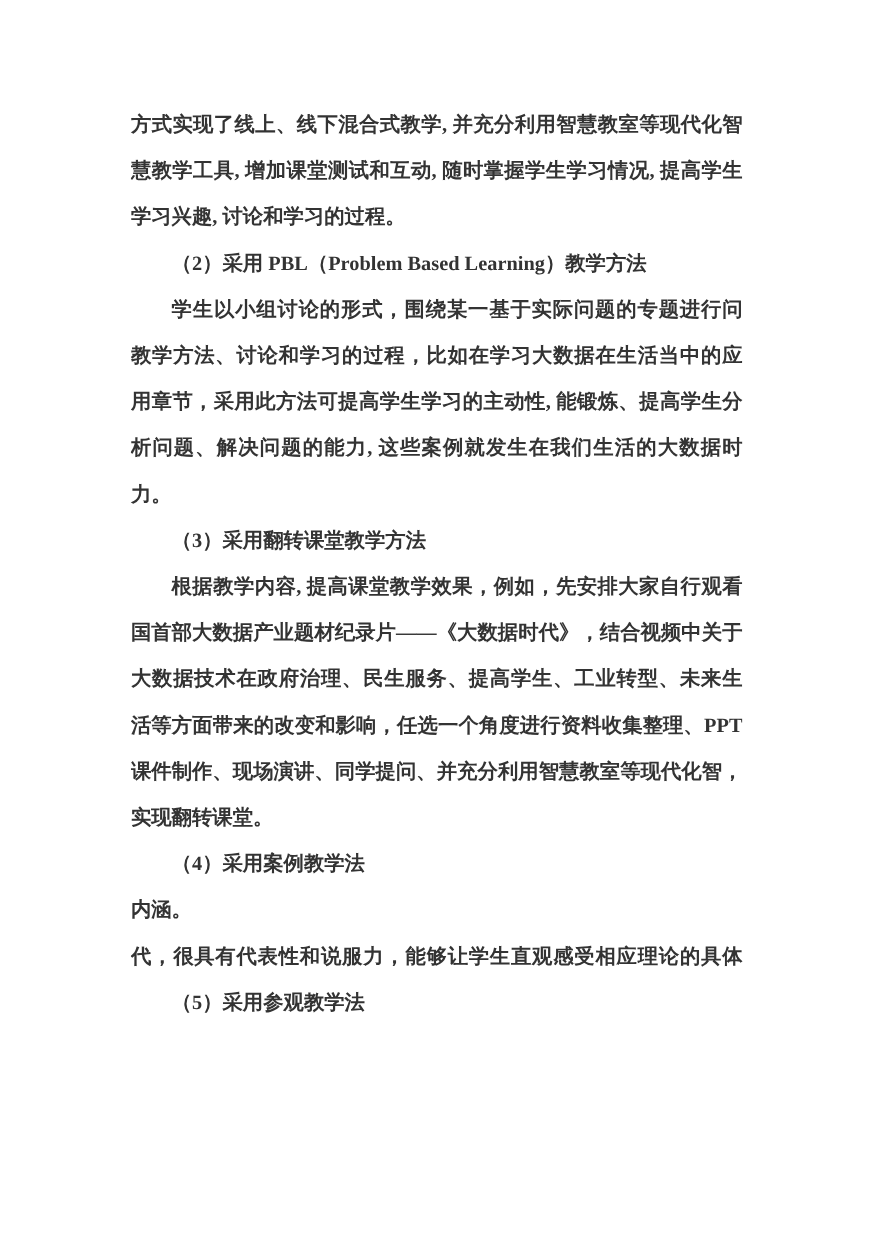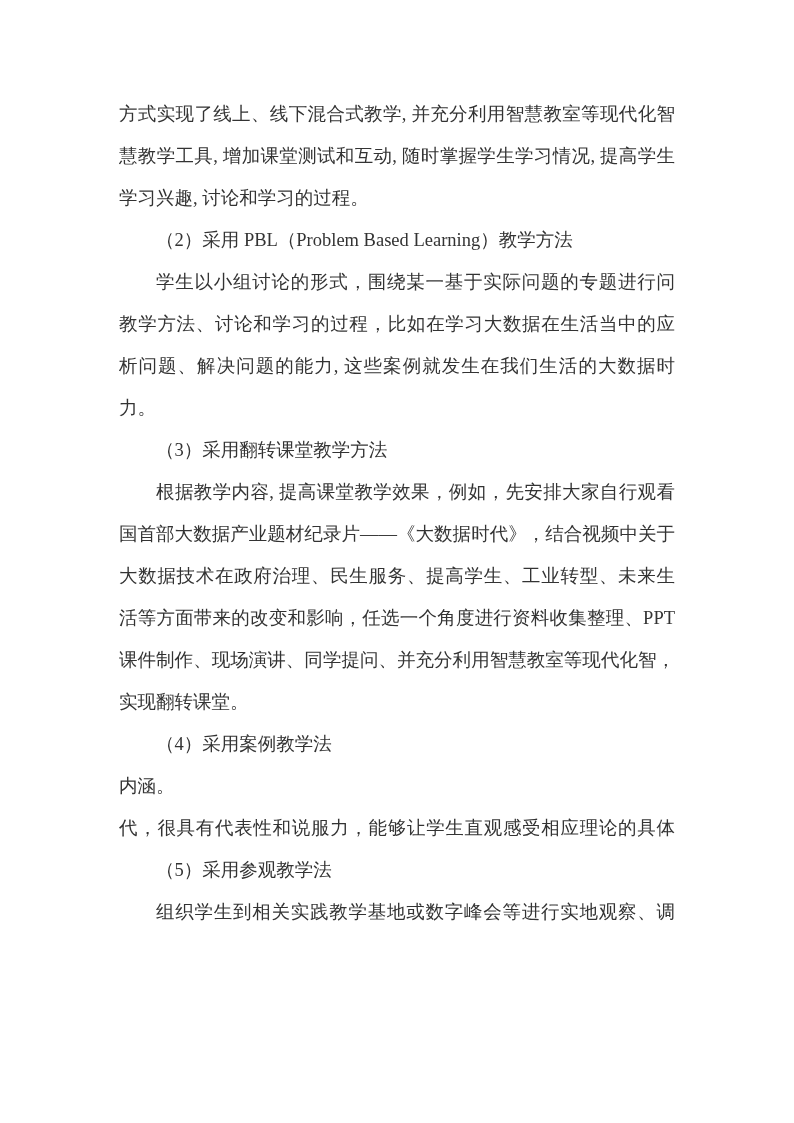--- a/index.html
+++ b/index.html
@@ -22,20 +22,21 @@
     width: 556px;
     font-size: 18.5px;
     color: #333333;
   }
   .line {
     height: 42px;
     line-height: 42px;
     white-space: normal;
     overflow: hidden;
     text-align: left;
+    font-weight: bold;
   }
   .line.j {
     text-align: justify;
     text-align-last: justify;
     text-justify: inter-character;
   }
   .line.ind {
     text-indent: 2em;
   }
 </style>
@@ -43,28 +44,28 @@
 <body style="background: rgb(255, 255, 255);">
 
 <div class="page">
   <div class="text-column" style="color: rgb(51, 51, 51);">
       <div class="line j">方式实现了线上、线下混合式教学, 并充分利用智慧教室等现代化智</div>
       <div class="line j">慧教学工具, 增加课堂测试和互动, 随时掌握学生学习情况, 提高学生</div>
       <div class="line">学习兴趣, 讨论和学习的过程。</div>
       <div class="line ind">（2）采用 PBL（Problem Based Learning）教学方法</div>
       <div class="line j ind">学生以小组讨论的形式，围绕某一基于实际问题的专题进行问</div>
       <div class="line j">教学方法、讨论和学习的过程，比如在学习大数据在生活当中的应</div>
+      <div class="line j">用章节，采用此方法可提高学生学习的主动性, 能锻炼、提高学生分</div>
       <div class="line j">析问题、解决问题的能力, 这些案例就发生在我们生活的大数据时</div>
       <div class="line">力。</div>
       <div class="line ind">（3）采用翻转课堂教学方法</div>
       <div class="line j ind">根据教学内容, 提高课堂教学效果，例如，先安排大家自行观看中</div>
       <div class="line j">国首部大数据产业题材纪录片——《大数据时代》，结合视频中关于</div>
       <div class="line j">大数据技术在政府治理、民生服务、提高学生、工业转型、未来生</div>
       <div class="line j">活等方面带来的改变和影响，任选一个角度进行资料收集整理、PPT</div>
       <div class="line j">课件制作、现场演讲、同学提问、并充分利用智慧教室等现代化智，</div>
       <div class="line">实现翻转课堂。</div>
       <div class="line ind">（4）采用案例教学法</div>
       <div class="line">内涵。</div>
       <div class="line j">代，很具有代表性和说服力，能够让学生直观感受相应理论的具体</div>
       <div class="line ind">（5）采用参观教学法</div>
-      <div class="line j ind">组织学生到相关实践教学基地或数字峰会等进行实地观察、调</div>
     </div>
 </div>
 
 </body></html>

**Task goal:** The answer is the whole listing above, written out verbatim, without its pictures.

**Response to the task:**
--- a/index.html
+++ b/index.html
@@ -22,20 +22,21 @@
     width: 556px;
     font-size: 18.5px;
     color: #333333;
   }
   .line {
     height: 42px;
     line-height: 42px;
     white-space: normal;
     overflow: hidden;
     text-align: left;
+    font-weight: bold;
   }
   .line.j {
     text-align: justify;
     text-align-last: justify;
     text-justify: inter-character;
   }
   .line.ind {
     text-indent: 2em;
   }
 </style>
@@ -43,28 +44,28 @@
 <body style="background: rgb(255, 255, 255);">
 
 <div class="page">
   <div class="text-column" style="color: rgb(51, 51, 51);">
       <div class="line j">方式实现了线上、线下混合式教学, 并充分利用智慧教室等现代化智</div>
       <div class="line j">慧教学工具, 增加课堂测试和互动, 随时掌握学生学习情况, 提高学生</div>
       <div class="line">学习兴趣, 讨论和学习的过程。</div>
       <div class="line ind">（2）采用 PBL（Problem Based Learning）教学方法</div>
       <div class="line j ind">学生以小组讨论的形式，围绕某一基于实际问题的专题进行问</div>
       <div class="line j">教学方法、讨论和学习的过程，比如在学习大数据在生活当中的应</div>
+      <div class="line j">用章节，采用此方法可提高学生学习的主动性, 能锻炼、提高学生分</div>
       <div class="line j">析问题、解决问题的能力, 这些案例就发生在我们生活的大数据时</div>
       <div class="line">力。</div>
       <div class="line ind">（3）采用翻转课堂教学方法</div>
       <div class="line j ind">根据教学内容, 提高课堂教学效果，例如，先安排大家自行观看中</div>
       <div class="line j">国首部大数据产业题材纪录片——《大数据时代》，结合视频中关于</div>
       <div class="line j">大数据技术在政府治理、民生服务、提高学生、工业转型、未来生</div>
       <div class="line j">活等方面带来的改变和影响，任选一个角度进行资料收集整理、PPT</div>
       <div class="line j">课件制作、现场演讲、同学提问、并充分利用智慧教室等现代化智，</div>
       <div class="line">实现翻转课堂。</div>
       <div class="line ind">（4）采用案例教学法</div>
       <div class="line">内涵。</div>
       <div class="line j">代，很具有代表性和说服力，能够让学生直观感受相应理论的具体</div>
       <div class="line ind">（5）采用参观教学法</div>
-      <div class="line j ind">组织学生到相关实践教学基地或数字峰会等进行实地观察、调</div>
     </div>
 </div>
 
 </body></html>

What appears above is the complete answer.